Il prévoit tout de même d’aller voir le syndic dès le lundi. A 8h30 ce 5 novembre, Julien tente de le joindre, en vain. Alexis le rappelle, mais faute de réponse se rend rue d’Aubagne. Les immeubles viennent de s’effondrer. «J’ai ce sentiment de culpabilité depuis ce jour, assure-t-il. Je me dis que c’est ma faute, c’est en voulant rendre service que tout ça est arrivé…» Car il soutient que Julien était hébergé «à titre gracieux». Ce que conteste Liliana Lalonde : son fils le payait, en liquide.

«Je conteste le terme de locataire, c’était un occupant !» insiste Michèle B., la mère d’Alexis, interrogée à sa suite. Cette prof retraitée s’est défendue, en larmes, d’être «traitée comme une marchande de sommeil» : «Mon appartement n’était pas insalubre, mais en cours de rénovation.» En attestent, selon elle, les factures saisies lors d’une perquisition. «Ce qui s’est passé avec Julien, ça a créé chez moi un traumatisme qui me perturbe au quotidien. J’ai beaucoup d’émotion pour ces familles endeuillées, je m’associe à leur douleur», soutient-elle. Un avocat des parties civiles remarque au passage «beaucoup d’agacement» dans ses réponses au tribunal : «Est-ce que vous estimez ne pas être à votre place ?» «Exactement, renvoie la retraitée.
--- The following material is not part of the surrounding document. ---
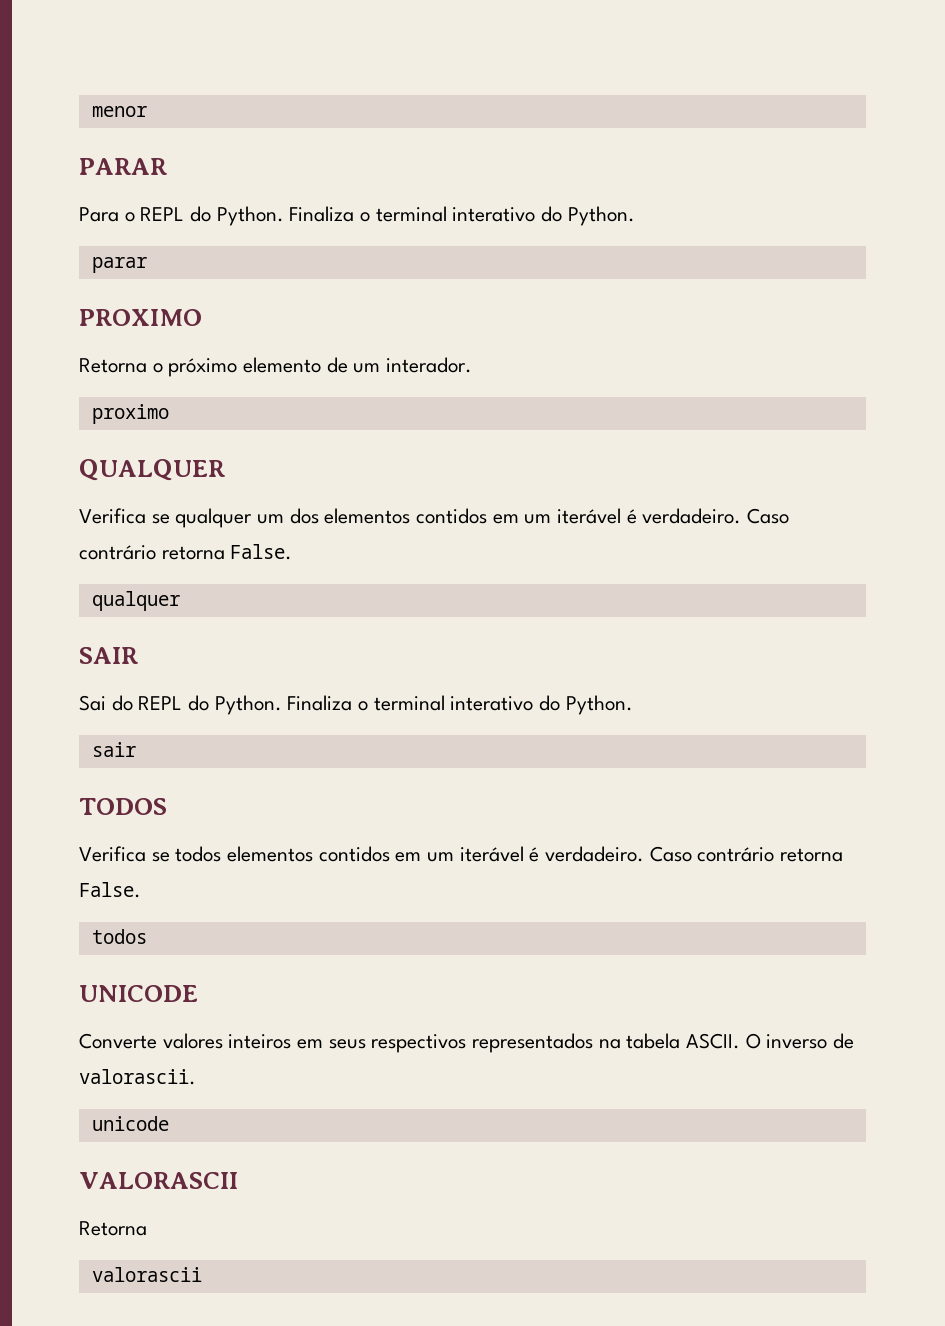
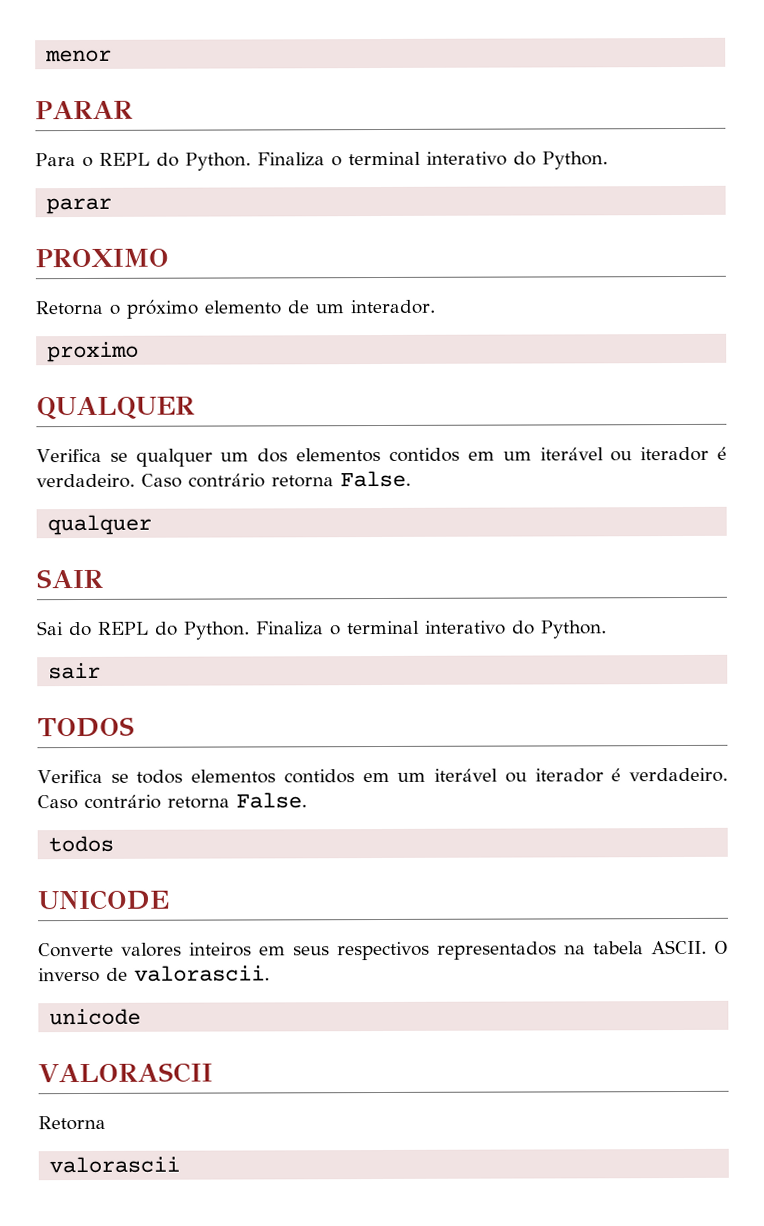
(622, 516) none -> [610,446,710,462] ou iterador
(524, 854) none -> [504,768,604,783] ou iterador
Je suis victime de ce drame et j’en subis le traumatisme.» Jusqu’ici silencieux, le procureur de la République s’en mêle : «Je comprends qu’il est difficile d’être à la barre, mais ayez la dignité de comprendre que d’autres dans la salle vivent une épreuve…»

«Liste de problèmes infinie»

Alexia Abed a préféré témoigner assise à la barre. La jeune femme n’a pas non plus voulu assister à la projection par le tribunal des photos de son appartement du 4e étage. Ce 5 novembre, elle et son compagnon d’alors, Pierre Koch, n’ont pas dormi rue d’Aubagne. Ils avaient quitté son appartement deux jours avant, laissant le chat. Devant le tribunal, elle retrace la «liste de problèmes infinie» survenus depuis son aménagement au 65 rue d’Aubagne, en février 2018. La jeune étudiante en art s’y installe car son amie Xxxx, qui vit au 5e, lui parle de cet appartement vide juste à l’étage en dessous, pour 350 euros, ce qui correspond à sa petite bourse. Les ennuis ne tardent pas, à commencer par les «chutes d’eau» chez sa voisine du dessous, Simona Carpignano, à chaque fois qu’elle prend une douche.
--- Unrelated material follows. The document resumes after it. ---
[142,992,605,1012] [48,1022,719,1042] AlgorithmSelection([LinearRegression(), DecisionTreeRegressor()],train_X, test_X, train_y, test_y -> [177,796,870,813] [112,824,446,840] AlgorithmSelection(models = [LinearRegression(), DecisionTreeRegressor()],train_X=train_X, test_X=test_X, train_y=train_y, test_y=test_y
Avec Sophie, elle tente d’alerter leurs propriétaires respectives. Mais, malgré des réparations de fortune, les soucis persistent. Et s’aggravent même après l’évacuation du 18 octobre. Ce jour-là, après avoir attendu toute la journée dans la rue, elle avait fini par rentrer chez elle. «Des personnes qui représentent l’autorité, des pompiers, des policiers, des experts vous disent “vous êtes en sécurité”, vous tiennent la porte et allez-y. Moi j’ai 25 ans, je rentre…» Même si la peur ne la quitte pas les jours suivants. «Le matin, quand on se réveillait, les fissures avaient grossi», raconte-t-elle à la barre d’une voix saccadée, nerveuse. Par peur, mais aussi par lassitude de ne pouvoir se doucher chez eux, le jeune couple accepte la proposition d’une amie en voyage à Paris de leur passer un appartement non loin de là. Le dimanche 4 novembre au soir, l’amie en question rate son train retour. «Si elle n’avait pas loupé son train, on dormait rue d’Aubagne.»